Three Usk reel drag tips
River Usk dawn, July: 4-weight to 5-weight rigs in hand, fish moving in the seams

First rule — set a hand-off safety margin. Adjust the drag so a firm palm on the spool just starts to slip only under a heavy pull, yet holds while rigging and casting. On 4-weight to 5-weight fly outfits this equates to roughly 15–20% of the line’s breaking strain; with a 4lb fly line aim near 0.6–0.8 kg of holding force. That cushion prevents snapped tippets when a brown trout booms out of a deep Usk hole.
Spool and line habits
Load the spool like a practised ghillie: 70–90m of 4lb or 5lb backing under the fly line and never leave the spool underfilled. A couple of extra yards of drag-free line at the rim gives the angler room to extend the rod without inducing drag on delicate surface presentations during dark olive or March Brown hatches.

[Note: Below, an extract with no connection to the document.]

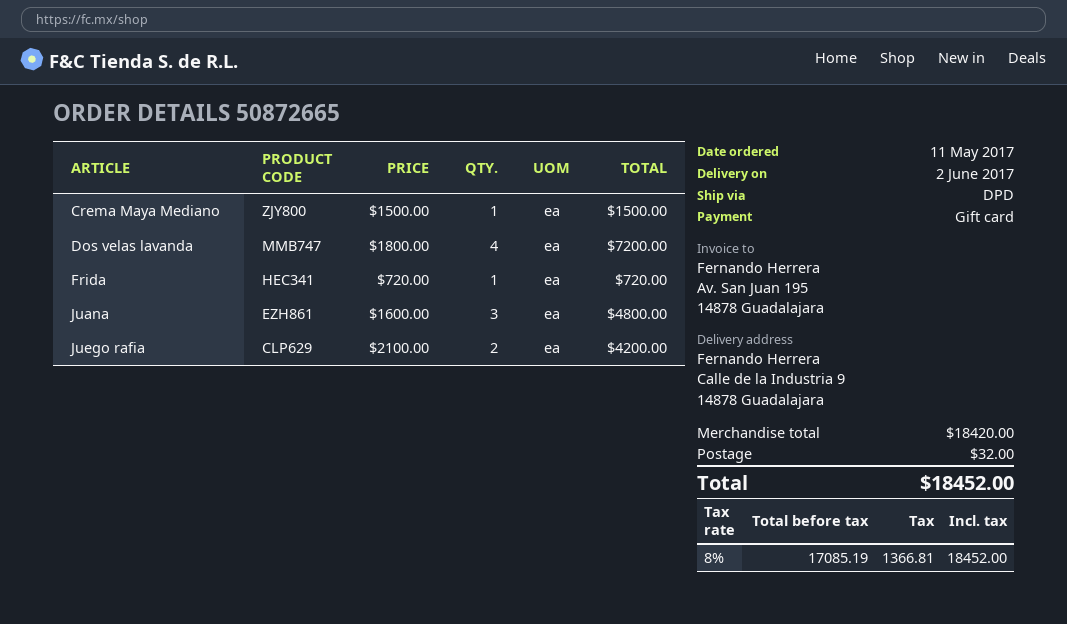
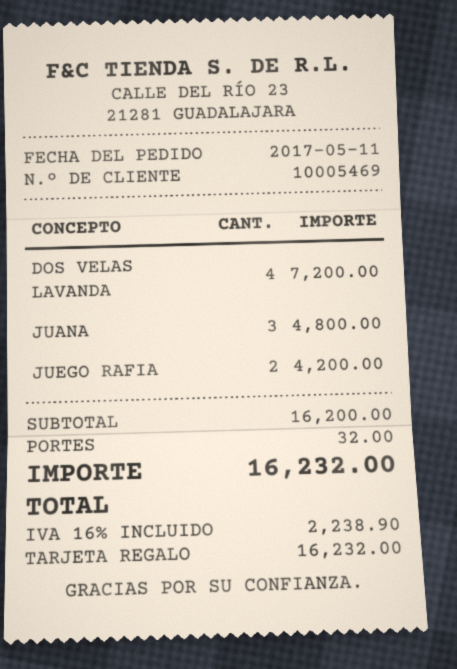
Crema Maya Mediano: 1 for 1500.00 -> none
Frida: 1 for 720.00 -> none
subtotal: 18420.00 -> 16200.00
tax: 8% = 1366.81 -> 16% = 2238.90
total: 18452.00 -> 16232.00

Match drag to the low-water, high-visibility July mornings. Dial drag slightly softer than midriver settings when sight-fishing over riffles so the trout can run without jerking the knot; for 4–6lb tippets err to the lower end of breaking strain and rely on controlled braking rather than a pinched spool.
Final tweak: check spool seating and anti-reverse before first light. When the willow shadows thin and a brown trout strips line through the pale current, the reel should sing smoothly and the knot should hold—no snag, just a long, honest run toward the old mill bend.